By Elaine Magliaro
The Center for Media and Democracy’s (CMD) PR Watch reported last week on the $3.3 billion that the federal government has spent fueling the charter school industry in this country over the past two decades. According to a new financial analysis conducted by CMD, no one knows what all that money has actually bought.
Jonas Persson, a writer for CMD, said, “Despite the huge sums spent so far, the federal government maintains no comprehensive list of the charter schools that have received and spent these funds or even a full list of the private or quasi-public entities that have been approved by states to ‘authorize’ charters that receive federal funds.” He added, “And despite drawing repeated criticism from the Office of the Inspector General for suspected waste and inadequate financial controls within the federal Charter Schools Program—designed to create, expand, and replicate charter schools—the U.S. Department of Education (ED) is poised to increase its funding by 48% in FY 2016.”
Democracy Now! said that the new report on charter school funding “claims charter schools are spending billions of dollars with nearly no oversight, regulation, or accountability.” Unfortunately, there is apparently “no comprehensive database showing how these funds are spent and what results they produce. “ According to Democracy Now!, the report “analyzes materials obtained from open records requests regarding independent audits of how states interact with charter schools and their authorizers.” The analysis found “that the anti-regulatory environment around charter schools coupled with their lack of financial transparency warrants a moratorium rather than increased charter funding.”

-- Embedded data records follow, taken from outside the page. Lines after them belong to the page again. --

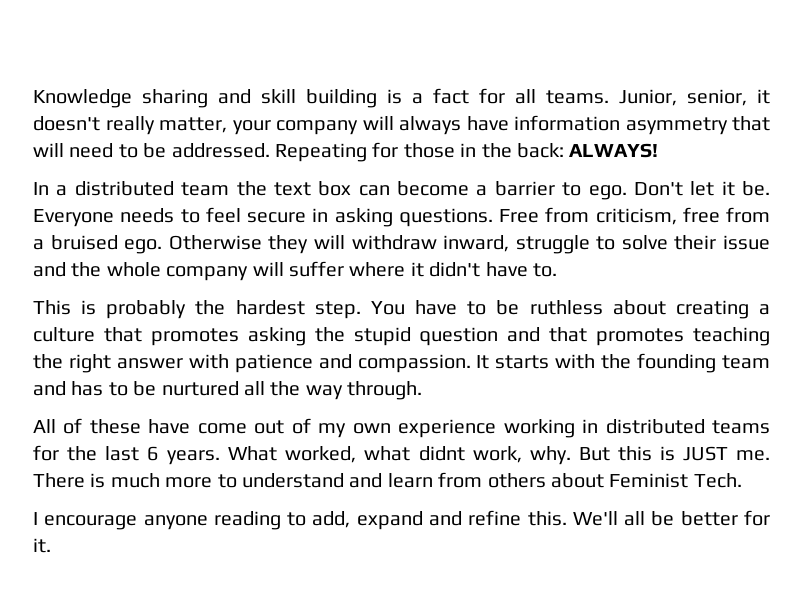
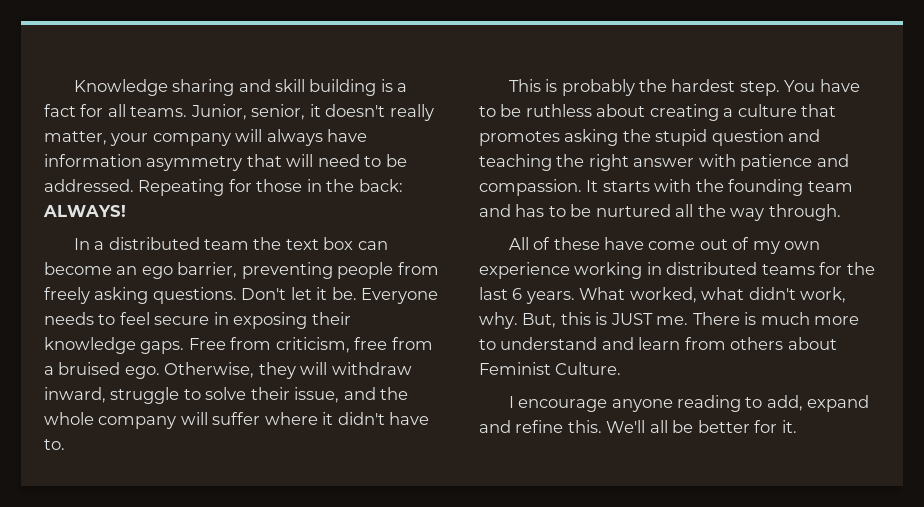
[476,181,627,200] a barrier to ego. -> [116,262,439,279] [44,287,237,304] an ego barrier, preventing people from freely asking questions.
[334,208,493,227] asking questions. -> [233,312,351,329] [44,337,185,354] exposing their knowledge gaps.
[168,235,262,250] Otherwise -> [164,362,255,378] Otherwise,
[723,235,770,250] issue -> [294,387,340,403] issue,
[549,327,685,346] that promotes -> (821, 135) none
[418,446,465,461] didnt -> [748,287,796,300] didn't
[578,447,610,461] But -> [522,313,557,328] But,
[693,473,742,488] Tech. -> [555,362,622,375] Culture.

Along with an earlier Inspector General report, the documents obtained by CMD “reveal systemic barriers to common sense financial controls.” Persson noted, “Revealing quotes from those audit materials, highlighted in CMD’s report, show that too often states have had untrained staff doing unsystematic reviews of authorizers and charter schools while lacking statutory authority and adequate funding to fully assess how federal money is being spent by charters.”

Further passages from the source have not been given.